**TASK TO COMPLETE**.
Every record below is to be restated verbatim, though its images are not.
------ DATA
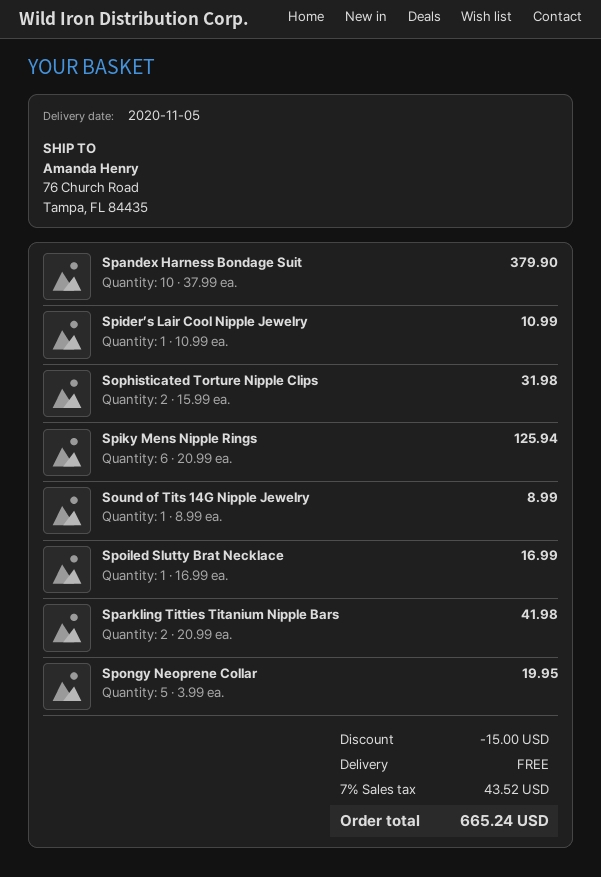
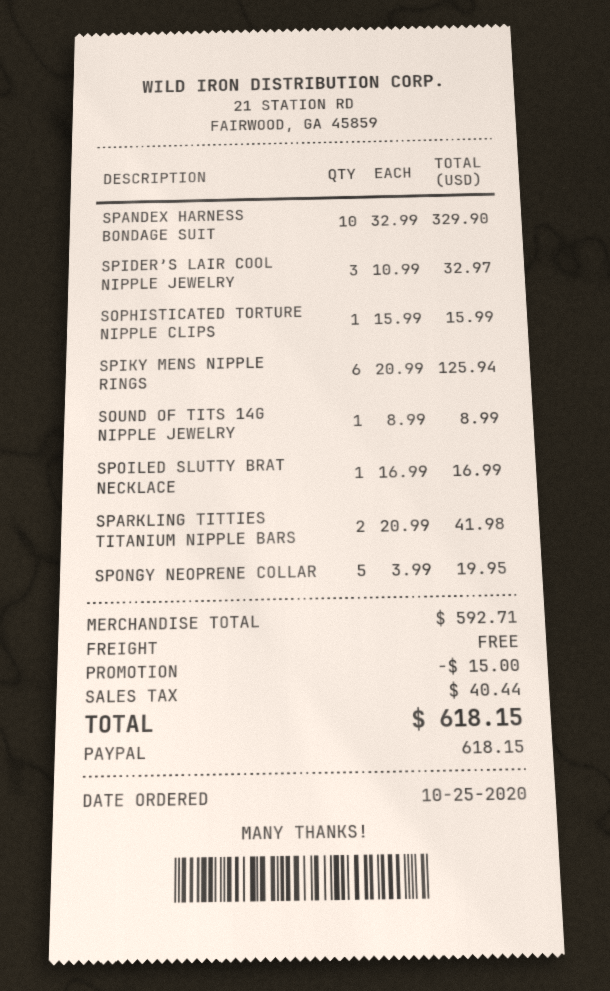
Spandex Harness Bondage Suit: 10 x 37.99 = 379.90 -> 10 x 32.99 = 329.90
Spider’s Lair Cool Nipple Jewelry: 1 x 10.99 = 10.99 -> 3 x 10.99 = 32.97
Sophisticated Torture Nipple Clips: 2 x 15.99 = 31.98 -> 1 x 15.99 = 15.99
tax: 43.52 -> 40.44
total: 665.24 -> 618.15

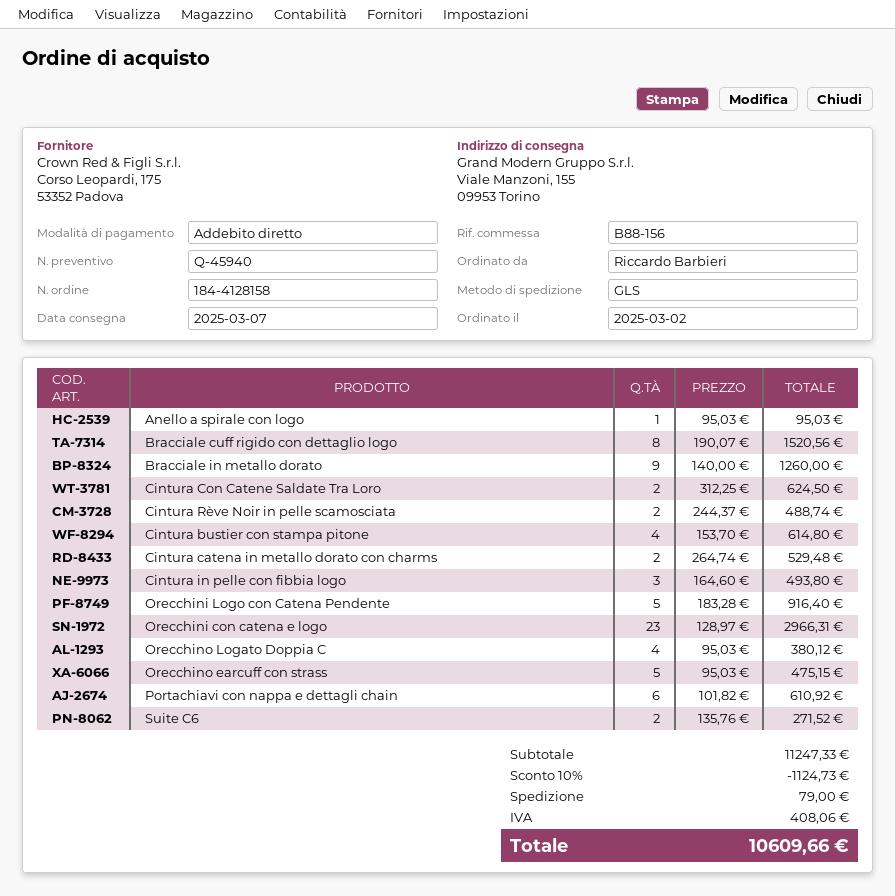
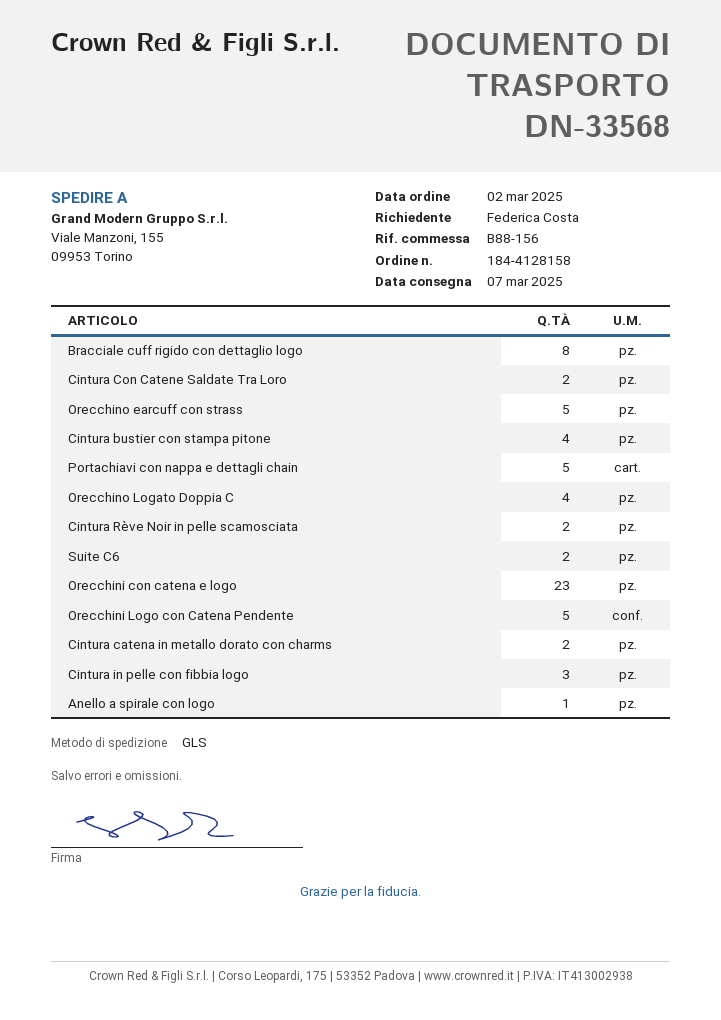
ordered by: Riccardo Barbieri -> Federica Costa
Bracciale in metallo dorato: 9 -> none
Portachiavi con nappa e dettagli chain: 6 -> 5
------------
**FINAL ANSWER**.
Spandex Harness Bondage Suit: 10 x 37.99 = 379.90 -> 10 x 32.99 = 329.90
Spider’s Lair Cool Nipple Jewelry: 1 x 10.99 = 10.99 -> 3 x 10.99 = 32.97
Sophisticated Torture Nipple Clips: 2 x 15.99 = 31.98 -> 1 x 15.99 = 15.99
tax: 43.52 -> 40.44
total: 665.24 -> 618.15

ordered by: Riccardo Barbieri -> Federica Costa
Bracciale in metallo dorato: 9 -> none
Portachiavi con nappa e dettagli chain: 6 -> 5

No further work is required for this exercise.